Do you wake each day lacking energy and feeling grumpy? Experience poor memory and have difficulty concentrating? Or even simply just have trouble making decisions? Chances are you may be suffering from poor quality sleep.
The Royal Australasian College of Physicians estimate that between 33 - 45 per cent of Australian adults regularly experience inadequate sleep. (1) With sleep now considered as important to our wellbeing as exercise and good nutrition, these statistics are alarming and present an obvious threat to our long term health.
Fortunately, there are several well recognised causes of insufficient sleep and in most instances the problem is easily remedied. Identifying the reasons for your wakefulness is the key to improving your sleep quality. Generally, simple adjustments to your health, lifestyle or sleep environment will solve the issue and you will reap the benefits of deep, restorative sleep in no time.
Five common causes of bad sleep include
- Screen time – Blue light from the screens of our computers, phones and TV’s constantly bombards us, stimulating the brain and affecting the production of our sleep hormone melatonin. Practicing good sleep hygiene helps train your mind to prepare for sleep. Turn off your device at least an hour before bed. Treat yourself and spend your time reading a good book, enjoying a warm bath or sipping a soothing herbal tea.
- Sleep environment – Bright light, external noise and room temperature can all negatively affect sleep quality. Eye masks and ear plugs are great tools if this is your problem. Choosing to sleep with natural fibres can also be useful. If you often wake in a pool of moisture, a wool quilt offers unique moisture management and breathability that can help regulate body temperature and assist with night-time overheating.
- Stress – Daily life can be stressful and many adults report waking worried and anxious, unable to return to sleep with their minds stuck in a negatively spiralling loop.
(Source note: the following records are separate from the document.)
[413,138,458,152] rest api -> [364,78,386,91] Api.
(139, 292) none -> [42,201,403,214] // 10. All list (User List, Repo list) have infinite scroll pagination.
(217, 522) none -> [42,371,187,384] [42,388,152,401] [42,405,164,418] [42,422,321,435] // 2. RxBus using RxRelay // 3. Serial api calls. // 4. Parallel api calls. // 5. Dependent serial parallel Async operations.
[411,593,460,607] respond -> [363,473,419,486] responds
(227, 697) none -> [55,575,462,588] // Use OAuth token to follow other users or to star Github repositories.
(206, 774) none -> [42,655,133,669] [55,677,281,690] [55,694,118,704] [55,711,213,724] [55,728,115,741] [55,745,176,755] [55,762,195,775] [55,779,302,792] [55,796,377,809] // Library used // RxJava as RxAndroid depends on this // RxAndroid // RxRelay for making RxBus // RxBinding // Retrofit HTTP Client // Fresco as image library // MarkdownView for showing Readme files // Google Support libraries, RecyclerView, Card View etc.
Taking the time to unwind before bed with a gentle exercise routine or a simple meditation can help to calm a racing mind and prepare your body for sleep.
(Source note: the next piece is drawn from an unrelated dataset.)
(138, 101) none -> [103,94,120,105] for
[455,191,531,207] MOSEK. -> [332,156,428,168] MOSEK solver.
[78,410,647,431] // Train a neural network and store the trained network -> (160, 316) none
- Health factors – Serious health issues including insomnia and sleep apnoea regularly cause sleep disruption. Other medical conditions like menopause, arthritis or pregnancy and even some medications can also disturb your nights. Your doctor is the best person to speak with if you have any major concerns. At night, minor aches and pains often become more uncomfortable. The deep cushioning layers of a wool mattress topper added to your bed can minimise discomfort - you will sleep longer and wake more refreshed.
- Food and drink – avoid eating and drinking as bedtime approaches. Eating earlier and limiting heavy or spicy food late in the day means your tummy will not be working overtime at bedtime. Drinking too much too late in the evening is also best avoided. Alcohol can be useful for relaxation in small quantities but is also notorious for sleep disruption. Caffeine is a stimulant that will keep you bright eyed and bushy tailed at midnight and of course, even a glass of water is liable to end in a nocturnal trip to the bathroom.